Silaturahmi di Tengah Sajian Pempek Melayu

Pertemuan hangat itu berlangsung di salah satu rumah makan khas Pangkalpinang pada Sabtu siang (17/5). Dalam suasana santai, Bapak Didit bercengkrama dengan Syekh Akbar sambil menikmati pempek khas Melayu, sembari membahas peran spiritualitas dalam pembangunan masyarakat dan bangsa.


Ternyata, Bapak Didit memiliki kedekatan khusus dengan Masjid Al-Fatah Batutulis, Jakarta—yang juga merupakan markas utama Zawiyah Utama Jakarta (ZUJ) Tarekat Idrisiyyah. Berdasarkan kesaksian jamaah dan pengurus ZUJ, beliau kerap hadir dalam program GAMIS (Gerakan Memakmurkan Masjid) Idrisiyyah dan istiqamah mengikuti shalat berjamaah.


Dalam dialognya dengan Syekh Akbar, Bapak Didit menyampaikan dukungan penuh terhadap dakwah Idrisiyyah, khususnya peran Syekh Akbar dalam menyebarkan ajaran tasawuf yang menyejukkan dan membangun.

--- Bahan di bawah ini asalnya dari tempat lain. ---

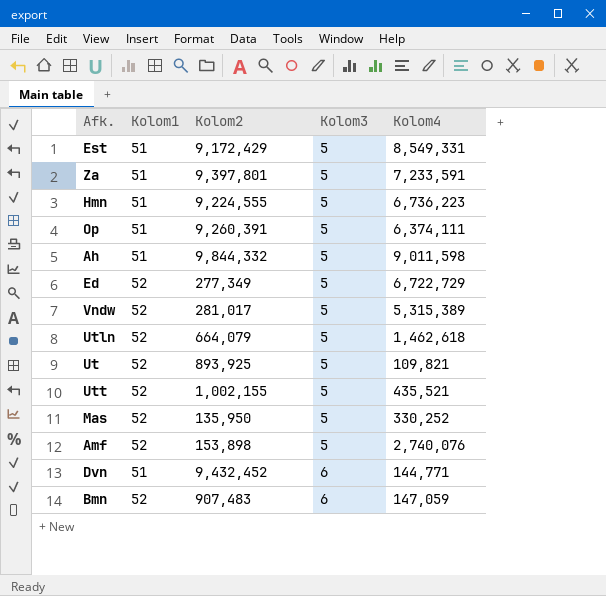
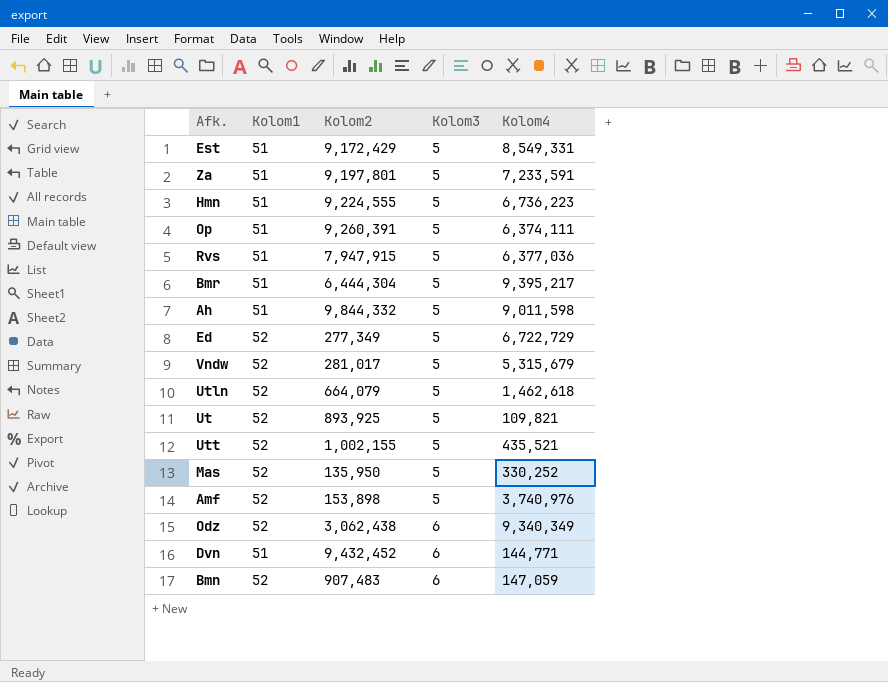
Za | Kolom2: 9,397,801 -> 9,197,801
row Rvs: none -> 51 | 7,947,915 | 5 | 6,377,036
row Bmr: none -> 51 | 6,444,304 | 5 | 9,395,217
Vndw | Kolom4: 5,315,389 -> 5,315,679
Amf | Kolom4: 2,740,076 -> 3,740,976
row Odz: none -> 52 | 3,062,438 | 6 | 9,340,349

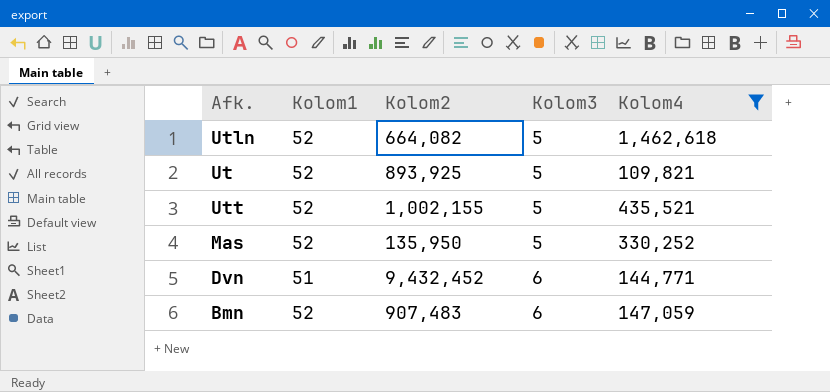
filter: none -> Kolom4 <= 1,462,618
Utln | Kolom2: 664,079 -> 664,082

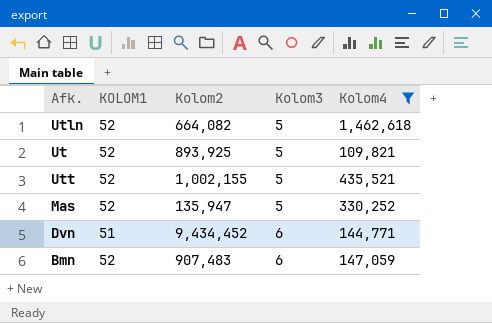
column name: Kolom1 -> KOLOM1
Mas | Kolom2: 135,950 -> 135,947
Dvn | Kolom2: 9,432,452 -> 9,434,452

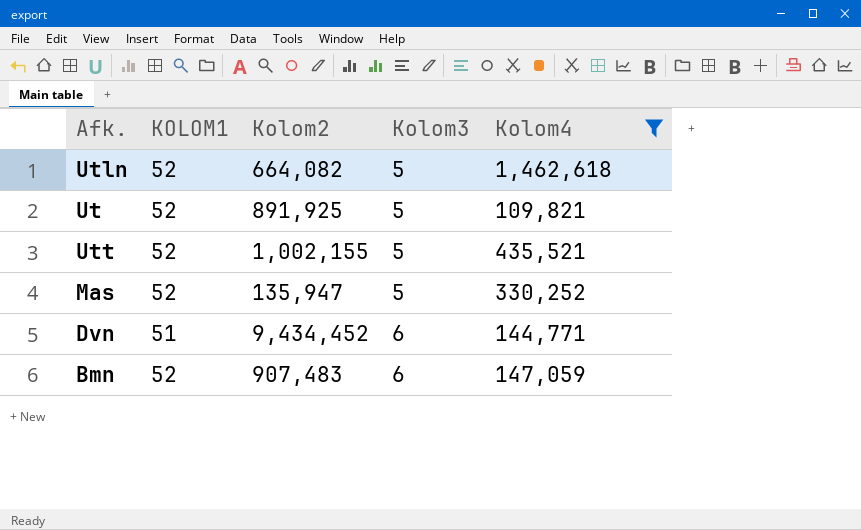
Ut | Kolom2: 893,925 -> 891,925

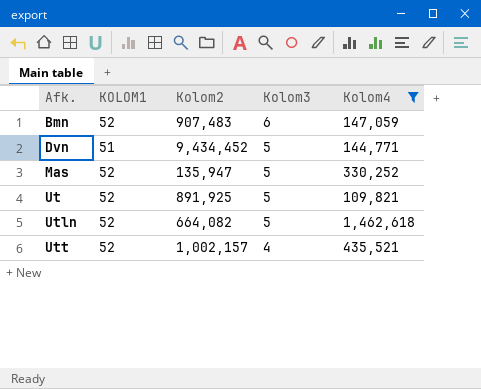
row order: Kolom3 ascending -> Afk. ascending
Dvn | Kolom3: 6 -> 5
Utt | Kolom2: 1,002,155 -> 1,002,157
Utt | Kolom3: 5 -> 4

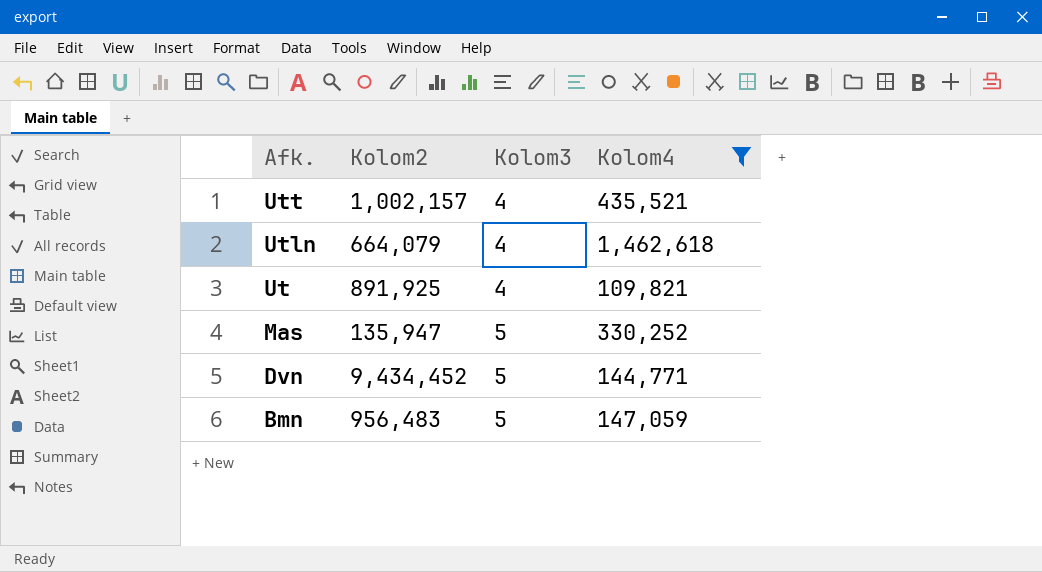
row order: Afk. ascending -> Afk. descending
column KOLOM1 | position: 2 -> none
Utln | Kolom2: 664,082 -> 664,079
Utln | Kolom3: 5 -> 4
Ut | Kolom3: 5 -> 4
Bmn | Kolom2: 907,483 -> 956,483
Bmn | Kolom3: 6 -> 5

Menurut penuturan pak Didit, dari sekian ulama dan pendakwah yang pernah hadir di bangka, baru kedatangan Syekh Akbar yang membuatnya terdorong berjumpa langsung


Kesaksian ini turut diperkuat oleh Ustadz Subhan dan Bapak Sapar yang menyatakan bahwa baru kali ini mereka melihat Bapak Didit hadir langsung, menyambut, dan mendampingi ulama secara penuh selama kegiatan dakwah berlangsung.


Kesaksian yang Menggugah

Pengalaman ini bukan hanya mencerminkan dampak ruhani dari dakwah yang bersumber dari adab dan hati, tetapi juga menunjukkan bahwa pintu hidayah Allah dapat mengetuk siapa saja—termasuk para pemimpin yang sebelumnya mungkin hanya mengamati dari kejauhan.


“Baru kali ini kami mantap untuk masuk tarekat,” ungkap Ustadz Subhan yang telah lama melayani para pendakwah, ungkapan serupa juga disampaikan oleh Bapak Sapar.